RECORDS SUPPLIED:
- Opening Delimiter -

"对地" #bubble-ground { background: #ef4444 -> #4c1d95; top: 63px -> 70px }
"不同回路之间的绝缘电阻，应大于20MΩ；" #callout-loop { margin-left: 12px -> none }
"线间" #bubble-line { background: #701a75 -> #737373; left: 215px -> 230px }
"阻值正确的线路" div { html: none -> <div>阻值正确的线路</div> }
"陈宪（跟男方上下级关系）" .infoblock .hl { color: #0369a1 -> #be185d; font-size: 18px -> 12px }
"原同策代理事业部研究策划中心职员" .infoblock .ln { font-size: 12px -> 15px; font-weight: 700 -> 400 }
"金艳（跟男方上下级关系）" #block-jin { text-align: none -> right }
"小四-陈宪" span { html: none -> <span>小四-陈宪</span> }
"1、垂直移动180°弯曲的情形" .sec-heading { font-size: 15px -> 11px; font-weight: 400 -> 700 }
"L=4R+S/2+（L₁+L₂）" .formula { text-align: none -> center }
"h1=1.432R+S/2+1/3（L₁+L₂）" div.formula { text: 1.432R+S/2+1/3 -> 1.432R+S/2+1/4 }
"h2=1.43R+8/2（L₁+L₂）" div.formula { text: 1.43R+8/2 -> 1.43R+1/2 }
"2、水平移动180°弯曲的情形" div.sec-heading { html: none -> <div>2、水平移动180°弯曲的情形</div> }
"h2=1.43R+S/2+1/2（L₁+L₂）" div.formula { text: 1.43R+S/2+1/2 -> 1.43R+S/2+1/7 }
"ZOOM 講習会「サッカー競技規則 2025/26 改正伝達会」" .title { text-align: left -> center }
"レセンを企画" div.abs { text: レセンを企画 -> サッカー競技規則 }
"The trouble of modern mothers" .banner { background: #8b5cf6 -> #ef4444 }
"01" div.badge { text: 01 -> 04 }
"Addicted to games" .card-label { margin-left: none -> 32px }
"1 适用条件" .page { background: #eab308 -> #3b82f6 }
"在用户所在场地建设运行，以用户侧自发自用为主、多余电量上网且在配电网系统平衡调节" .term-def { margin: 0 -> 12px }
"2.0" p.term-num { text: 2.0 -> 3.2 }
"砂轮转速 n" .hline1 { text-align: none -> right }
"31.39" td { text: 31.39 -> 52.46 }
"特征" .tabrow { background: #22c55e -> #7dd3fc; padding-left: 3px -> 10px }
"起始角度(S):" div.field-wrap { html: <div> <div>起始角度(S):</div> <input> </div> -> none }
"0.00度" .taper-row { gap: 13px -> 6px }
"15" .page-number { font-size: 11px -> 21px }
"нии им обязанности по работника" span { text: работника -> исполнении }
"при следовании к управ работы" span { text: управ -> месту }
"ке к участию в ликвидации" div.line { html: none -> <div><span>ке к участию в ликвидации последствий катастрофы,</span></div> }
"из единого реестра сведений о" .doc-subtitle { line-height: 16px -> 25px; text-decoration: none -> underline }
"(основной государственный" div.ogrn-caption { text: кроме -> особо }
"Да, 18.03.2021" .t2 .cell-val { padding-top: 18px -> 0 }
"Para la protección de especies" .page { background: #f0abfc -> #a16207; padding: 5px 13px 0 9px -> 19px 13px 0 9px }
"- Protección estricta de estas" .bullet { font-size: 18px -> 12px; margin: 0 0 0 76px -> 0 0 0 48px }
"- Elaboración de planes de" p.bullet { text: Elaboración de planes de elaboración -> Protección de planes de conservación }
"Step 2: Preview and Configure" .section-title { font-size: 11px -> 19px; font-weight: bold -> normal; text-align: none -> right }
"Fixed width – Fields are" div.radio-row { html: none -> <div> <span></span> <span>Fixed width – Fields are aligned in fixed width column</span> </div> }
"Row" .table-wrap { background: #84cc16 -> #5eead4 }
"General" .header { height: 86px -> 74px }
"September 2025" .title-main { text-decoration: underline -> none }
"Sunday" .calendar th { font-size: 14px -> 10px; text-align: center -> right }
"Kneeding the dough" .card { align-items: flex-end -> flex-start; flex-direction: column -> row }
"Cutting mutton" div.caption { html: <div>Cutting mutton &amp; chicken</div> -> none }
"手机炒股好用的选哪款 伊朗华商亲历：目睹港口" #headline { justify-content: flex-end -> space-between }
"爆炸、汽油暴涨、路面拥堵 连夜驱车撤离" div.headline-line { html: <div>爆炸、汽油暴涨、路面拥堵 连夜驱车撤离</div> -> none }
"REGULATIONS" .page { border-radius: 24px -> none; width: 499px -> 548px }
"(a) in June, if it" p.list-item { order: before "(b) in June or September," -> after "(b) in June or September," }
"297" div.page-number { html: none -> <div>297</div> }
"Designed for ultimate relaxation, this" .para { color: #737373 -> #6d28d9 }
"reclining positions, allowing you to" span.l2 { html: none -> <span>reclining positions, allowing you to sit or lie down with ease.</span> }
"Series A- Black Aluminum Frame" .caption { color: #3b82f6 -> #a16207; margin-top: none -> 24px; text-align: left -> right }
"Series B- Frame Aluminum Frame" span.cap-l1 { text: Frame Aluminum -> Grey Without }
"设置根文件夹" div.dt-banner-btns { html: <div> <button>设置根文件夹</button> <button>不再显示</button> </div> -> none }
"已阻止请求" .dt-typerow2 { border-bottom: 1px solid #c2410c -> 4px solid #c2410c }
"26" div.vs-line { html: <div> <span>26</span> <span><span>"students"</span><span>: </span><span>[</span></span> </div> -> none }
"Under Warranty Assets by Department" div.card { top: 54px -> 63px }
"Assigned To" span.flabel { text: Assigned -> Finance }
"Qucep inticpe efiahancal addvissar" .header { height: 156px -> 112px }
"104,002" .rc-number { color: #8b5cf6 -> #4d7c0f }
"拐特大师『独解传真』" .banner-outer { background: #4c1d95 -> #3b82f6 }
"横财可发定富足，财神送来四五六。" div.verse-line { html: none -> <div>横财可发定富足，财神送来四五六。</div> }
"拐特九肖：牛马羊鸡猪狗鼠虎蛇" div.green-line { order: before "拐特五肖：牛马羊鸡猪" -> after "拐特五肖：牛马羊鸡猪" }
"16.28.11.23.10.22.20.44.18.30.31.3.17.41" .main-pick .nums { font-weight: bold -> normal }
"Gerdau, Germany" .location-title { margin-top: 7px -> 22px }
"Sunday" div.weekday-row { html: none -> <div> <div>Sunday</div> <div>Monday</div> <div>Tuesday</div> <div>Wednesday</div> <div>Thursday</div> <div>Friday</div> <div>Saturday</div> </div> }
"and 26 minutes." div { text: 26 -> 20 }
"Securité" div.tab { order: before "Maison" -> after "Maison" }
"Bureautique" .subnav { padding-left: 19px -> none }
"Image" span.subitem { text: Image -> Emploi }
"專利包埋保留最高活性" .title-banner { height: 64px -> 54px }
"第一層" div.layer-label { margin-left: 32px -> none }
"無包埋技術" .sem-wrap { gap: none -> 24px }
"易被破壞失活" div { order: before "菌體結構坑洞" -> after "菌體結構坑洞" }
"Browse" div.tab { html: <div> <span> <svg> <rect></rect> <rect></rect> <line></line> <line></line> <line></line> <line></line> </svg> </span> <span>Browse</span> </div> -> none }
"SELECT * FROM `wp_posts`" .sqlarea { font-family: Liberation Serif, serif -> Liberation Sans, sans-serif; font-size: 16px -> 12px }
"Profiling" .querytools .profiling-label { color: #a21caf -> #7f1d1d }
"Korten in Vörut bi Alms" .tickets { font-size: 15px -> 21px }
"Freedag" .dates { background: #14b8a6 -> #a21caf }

- Closing Delimiter -

ASSIGNMENT: Copy exactly the lines from the top of the entries through the line with "color: #0369a1 ->" in it, please, keeping both ends and adding nothing.

ANSWER TO THIS PROBLEM:
"对地" #bubble-ground { background: #ef4444 -> #4c1d95; top: 63px -> 70px }
"不同回路之间的绝缘电阻，应大于20MΩ；" #callout-loop { margin-left: 12px -> none }
"线间" #bubble-line { background: #701a75 -> #737373; left: 215px -> 230px }
"阻值正确的线路" div { html: none -> <div>阻值正确的线路</div> }
"陈宪（跟男方上下级关系）" .infoblock .hl { color: #0369a1 -> #be185d; font-size: 18px -> 12px }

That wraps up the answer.